Demba
Vi voglio parlare di una grande benedizione che il Signore ha mandato alla
nostra Chiesa di Suzana. Si tratta della morte di uno dei fondatori, capo
comunità, catechista: Demba, una colonna della nostra Chiesa. Verrebbe da
mordersi le dita a perdere un collaboratore di quel calibro, ma si tratta di
capire se l'abbiamo perso o se l'abbiamo guadagnato: mi limito a raccontare
e voi tirate le conclusioni.
Demba si ammalò l'anno scorso. Primo responso medico: ipertensione
intracranica, probabile tumore. A queste latitudini vuol dire condanna a morte.

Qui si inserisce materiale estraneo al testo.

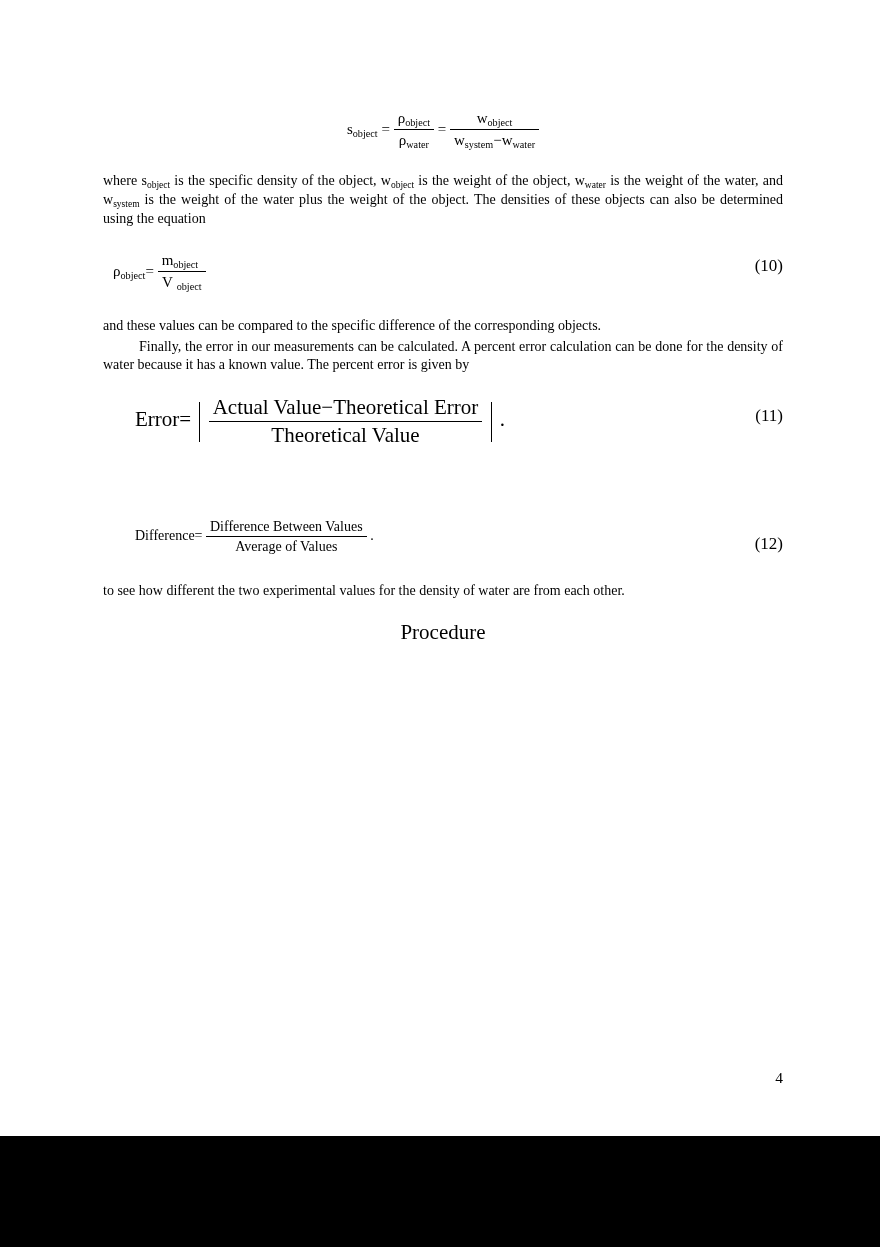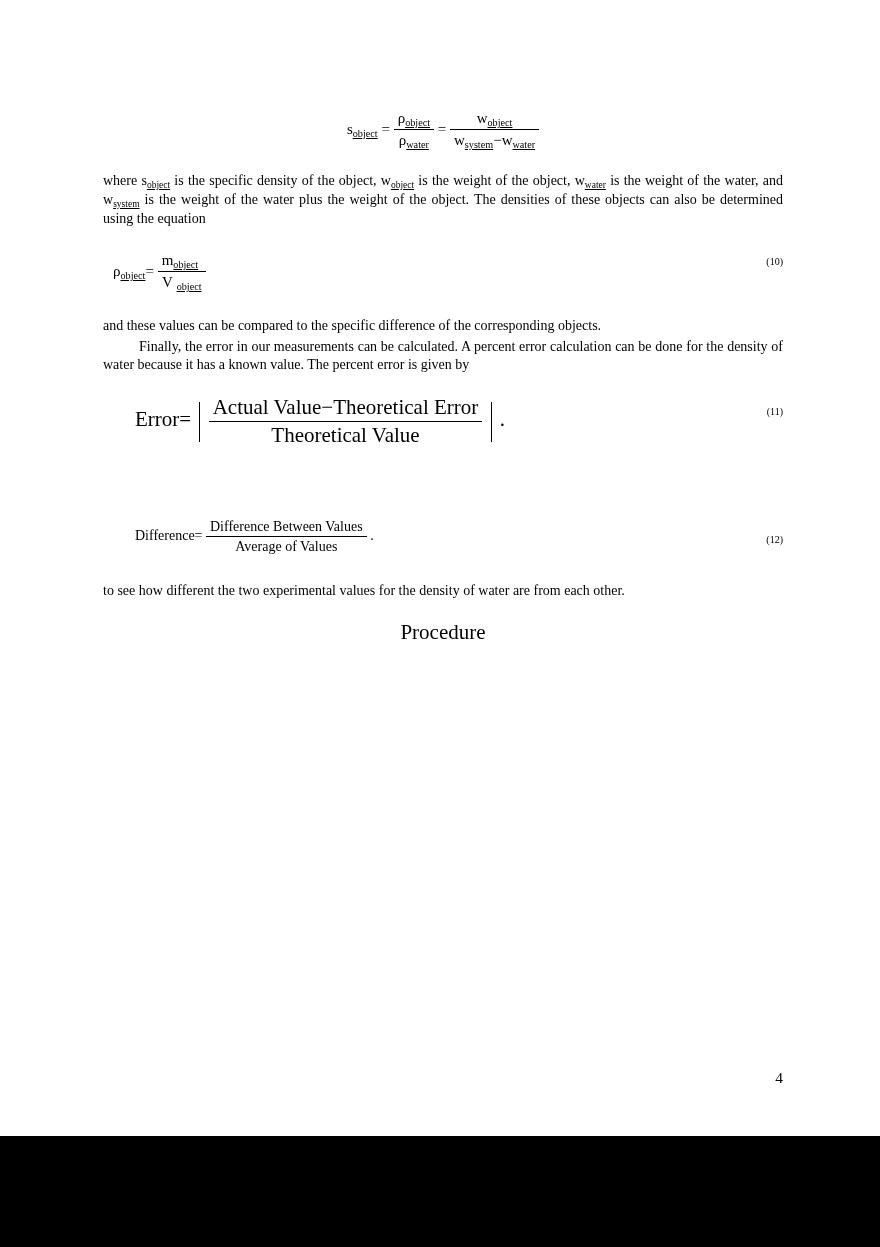--- a/index.html
+++ b/index.html
@@ -41,7 +41,6 @@
   sub {
     font-size: 0.68em;
     vertical-align: -0.28em;
-    text-decoration: underline;
   }
   .eqrow {
     position: relative;

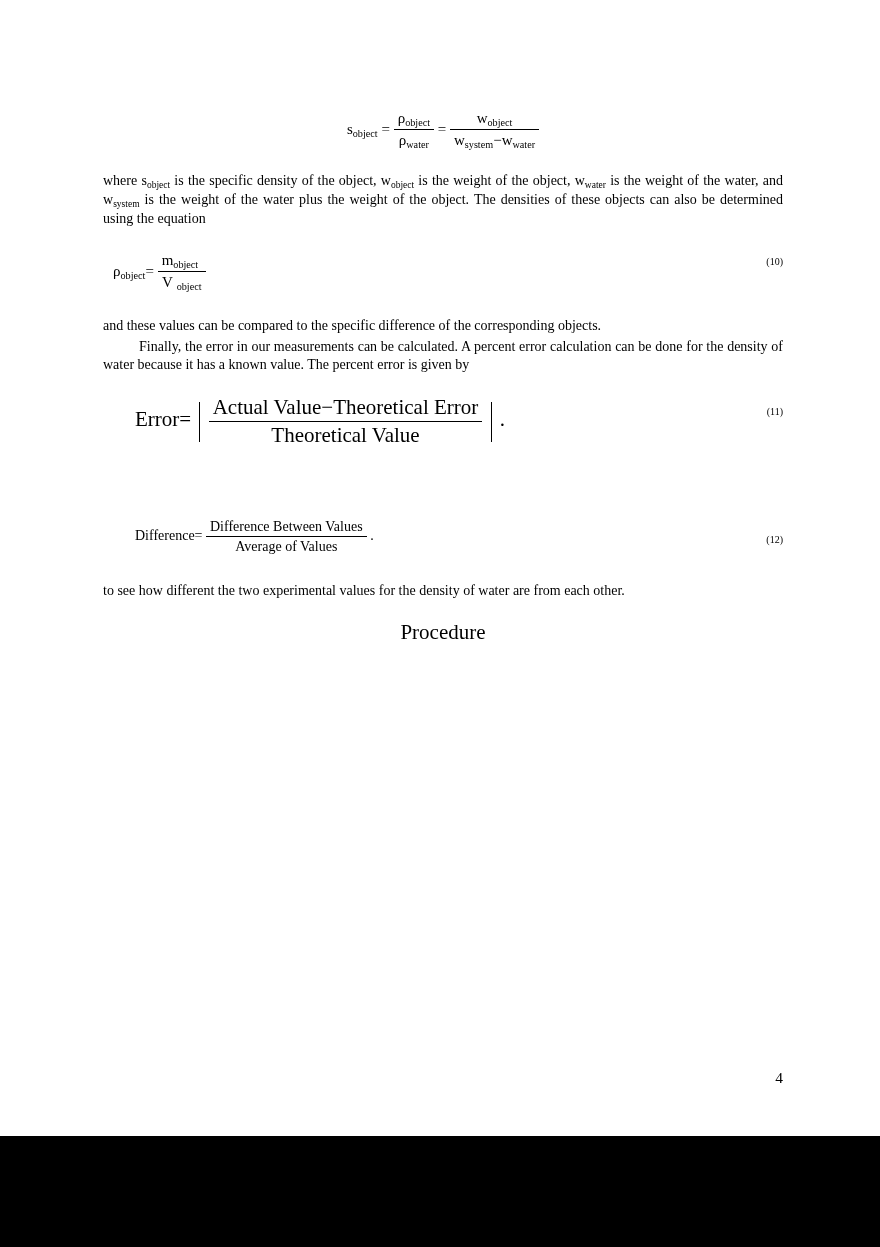--- a/index.html
+++ b/index.html
@@ -49,7 +49,7 @@
   .eqnum {
     position: absolute;
     right: 0;
-    font-size: 10px;
+    font-size: 17px;
     color: #000;
   }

Ci siamo ribellati, abbiamo tentato qualcosa. Niente, va peggiorando
gradualmente. A Febbraio partecipa ancora ad un corso per I nostri catechisti:
viene col bastone, sostenuto dalla moglie, Maddalena, anche lei catechista e
dà il suo contributo, discute, anima, indica strade da percorrere. Poi rimane
infermo, non si alza più.
Piano piano cerchiamo di fargli capire la sua situazione e lui non si ribella alla
morte, anche se ha sette figli tutti piccoli. Fatalismo? No, anche se
sembrerebbe la prima cosa da pensare in questo ambiente culturale. Per
Maggio programmiamo un altro corso per I nostri catechisti, che coincide con
la visita del vescovo, il quale darà ai catechisti più preparati il mandato ufficiale. Vado a
trovare Demba e gli dico: "Demba, anche a te il vescovo darà il mandato". "Ma come posso
essere catechista se non posso fare il catechismo? Come faccio a andare in giro a fare
catechesi? Ben lo vorrei, ma ormai non mi alzo più!". Gli dico: "Senti, noi abbiamo bisogno
che tu spieghi la lezione più difficile del catechismo: come si fa a soffrire insieme con Cristo.
Dio l'ha affidata a te questa lezione: quella della croce. Te la senti di dirgli di sì?". Mi guarda.
Non risponde. Aggiungo: "Demba, tu sai che lo Spirito dà ad ognuno di noi un compito da
svolgere nella Chiesa. A te ne ha affidati tanti: sei uno dei fondatori della nostra Chiesa, insieme con P. Spartaco Marmugi. Hai guidato I tuoi
fratelli nella vita cristiana. Ora Dio ti chiede quello che ha chiesto a suo Figlio: la croce. Demba, è il lavoro più difficile, ma vuol dire che Dio si
fida di te e ti dà la sua forza per compierlo: la nostra Chiesa ne ha bisogno. Demba, non è un castigo che Dio ti dà, è una missione che ti
affida". Mi guarda in faccia, poi fa cenno di sì, con le lacrime agli occhi. Gli dico grazie, preghiamo insieme e poi esco: non ce la facevo più,
avevo il magone.
Quando il vescovo ha dato il mandato pubblico ai catechisti, Maddalena lo ha ricevuto anche per il marito, davanti a tutta la comunità. Era il 24
Maggio. Sono passati tre mesi e quattro giorni, e Demba ha continuato a insegnarci come soffrire. Poi Dio lo ha chiamato per dargli la sua
ricompensa, il giorno 28 Agosto, come aveva chiamato il padre Spartaco Marmugi il 28 Dicembre '73. Io ero a Bissau per il primo dei tre corsi
estivi di formazione dei catechisti. Il padre Gigi è venuto ed è riuscito a farmi pervenire un messaggio. Sono partito per Suzana (era il giorno
dopo, 29 sabato) e sono arrivato in tempo per fare il funerale, al tramonto.
Maddalena era stata accanto al marito in tutti gli ultimi mesi, senza interruzione, reclusa giorno e notte per assisterlo. Un'altra lezione di
dedizione che sta lasciando il segno.
E la sua famiglia? I cristiani si sono mossi: gli uomini sono andati a vangare per lui, le donne a trapiantare il riso, la pioggia è venuta e pare
stia continuando bene. Se Dio vorrà, anche a loro non mancherà il riso. E l'educazione dei figli? Ho invitato tutta la comunità ad appoggiare
Maddalena e a pregare per loro. Qualcuno già risponde.
Mi diceva suor Maria che una delle prime sere, dopo la morte di Demba, è entrata in cappella. C'era Maddalena inginocchiata, con I quattro
figli più piccoli. Piangeva. Raffaella, poco più di tre anni, dice a suor Maria: "La mamma piange perchè il papà è morto". Simone, cinque anni e
mezzo, si volge alla sorellina e dice: "Non è morto: è andato a stare con Dio".